Al mando del general

Al general Montoya lo conocí en mi paso por la Fuerza Aérea Colombiana. En mis encuentros con él, podía notar la soberbia y la frialdad en su rostro y sus palabras, claro, nada raro en la conducta de los militares.

Durante los casi dos años que estuve allí lo vi un par de veces, siempre alentando a su Ejército a seguir las órdenes al pie de la letra y hasta me lo encontré durante algún entrenamiento en donde no escatimaba esfuerzos para mostrar que era de hierro.

Parecía un tipo “normal” cuya vida entera giraba alrededor de las Fuerzas Armadas, como si hubiese sido parido por la misma milicia.

Como sea, cuando escuché que era sospechoso por los mal llamados falsos positivos, recordé el talante del tipo uniformado, de voz ronca, que más que voz parecía un bramido, y no dudé ni un instante que tenía mucho que ver con lo que se le estaba acusando.

Por supuesto, uno tiene que estar adentro de esas filas, dormir, comer y hasta defecar con ellos, para saber que es una verdadera locura; que el discurso y la narrativa con que forman a miles de muchachos ignorantes en muchos aspectos de la vida, como lo era yo en aquellos tiempos, está lleno de odio y de absurdos que solo tienen cabida en ese mundo de gritos, insultos y fusiles listos para disparar.

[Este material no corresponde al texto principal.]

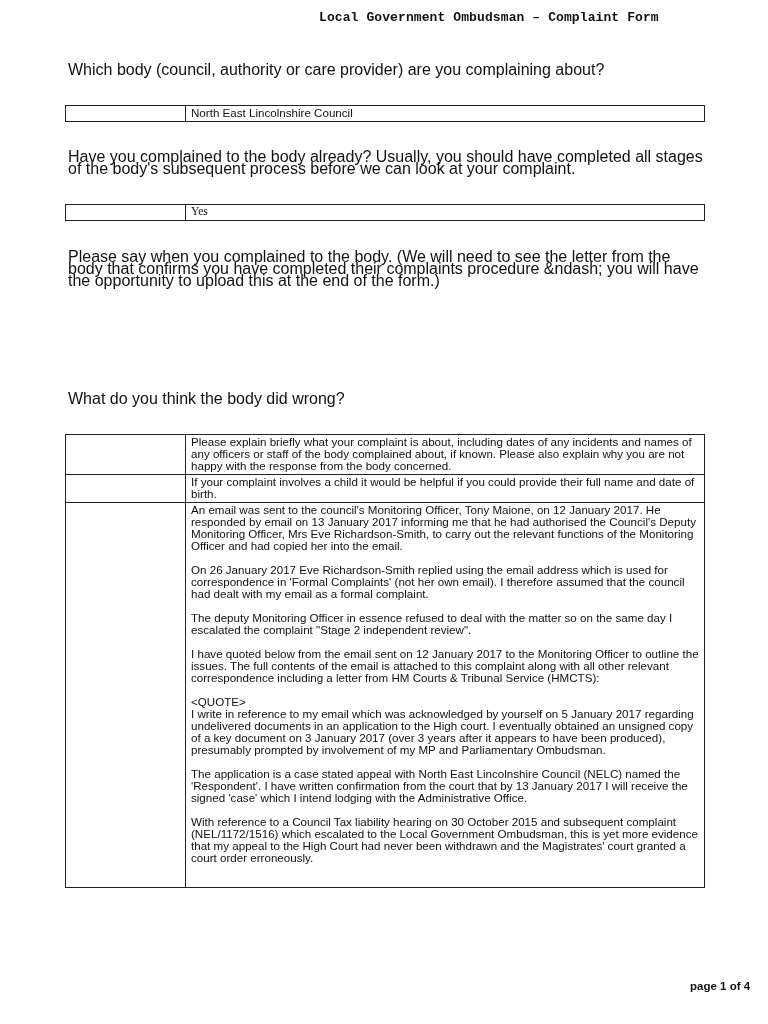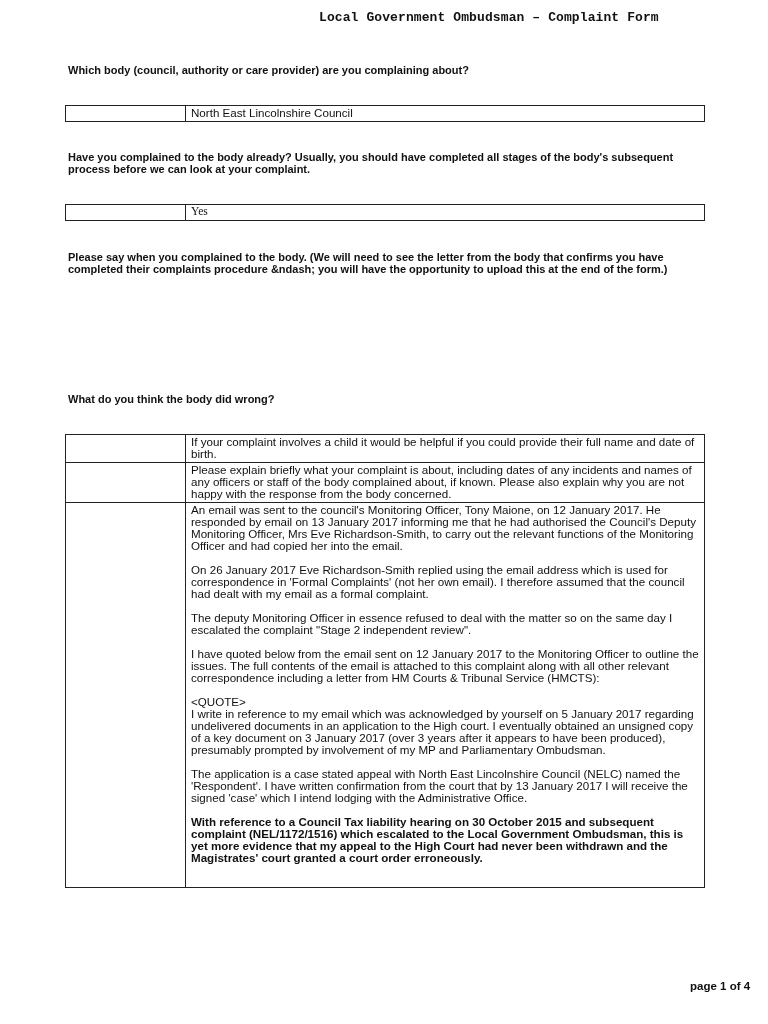"Which body (council, authority or" .question { font-size: 11px -> 16px; font-weight: bold -> normal }
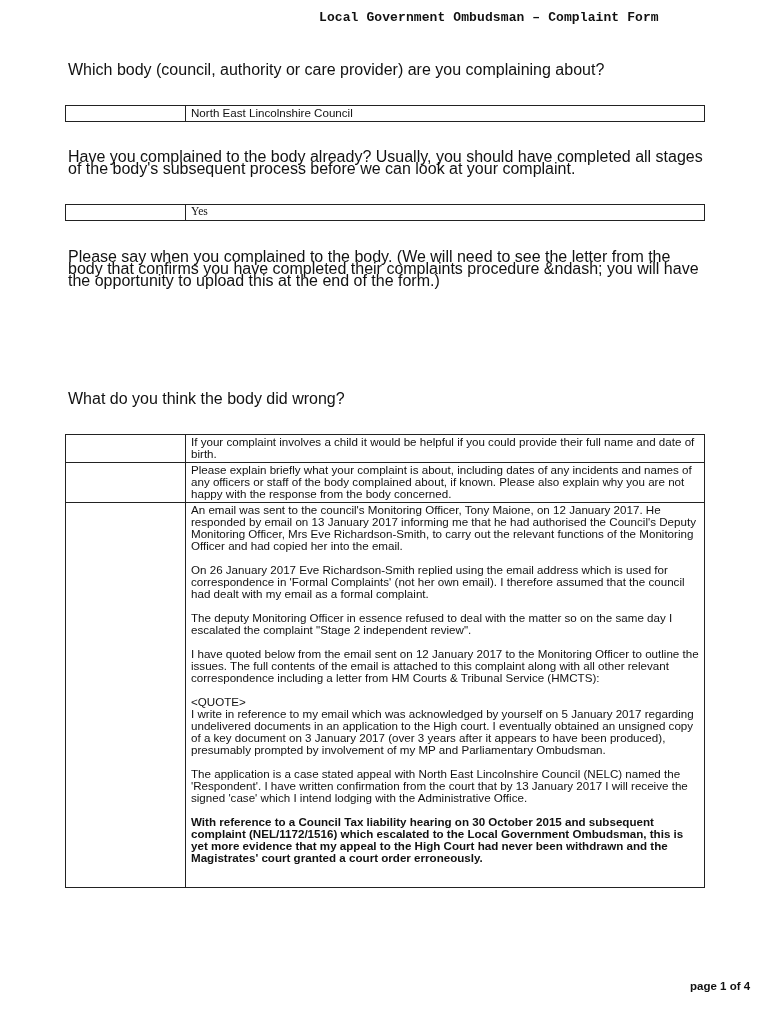"If your complaint involves a" tr { order: before "Please explain briefly what your" -> after "Please explain briefly what your" }
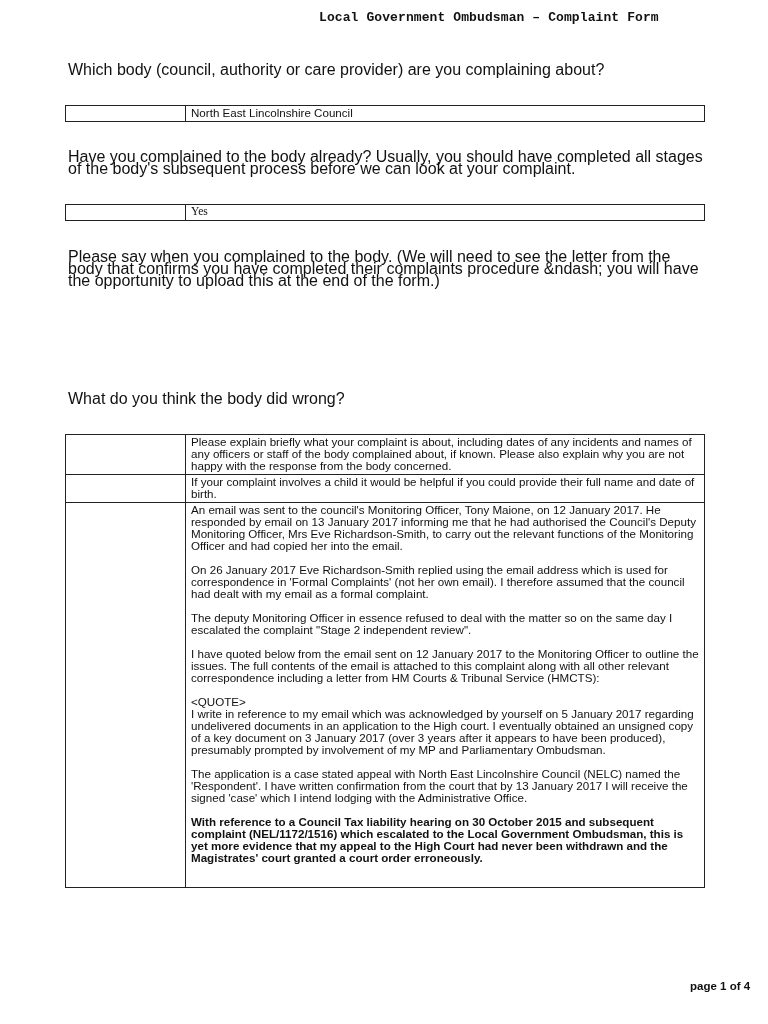"With reference to a Council" .para:last-child { font-weight: bold -> none }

Por eso, ahora que Montoya ha sido hallado responsable de una pequeña, pero, terrible parte de esta película de horror, me pregunto: ¿Qué más van a querer ocultar los cómplices de esta barbarie?

Estoy hablando de aquellos que han negado, hasta más no poder, que esos ‘falsos positivos’ nunca existieron.

¿Qué van a hacer ahora? Porque gracias a las declaraciones de los mismos militares que estuvieron al mando del general, ahora es más que obvio que no solo existieron los falsos positivos, sino también, que es una práctica macabra que se realiza desde mucho tiempo atrás, aunque, se consolidó e institucionalizó en el gobierno del innombrable.

Para nuestra fortuna, la narrativa de violencia y odio y de ese enemigo interno, se está tratando de erradicar de las Fuerzas Militares y de Policía en el gobierno actual. Si se logra cambiar esa mentalidad, los colombianos podremos sentirnos, por primera vez, respaldados por una fuerza que se creó para protegernos y no para asesinarnos. No será fácil confiar, pero, será un comienzo y eso, eso es un hecho Sam.

Por: Luis Carlos Rojas García Kaell de Cerpa, escritor.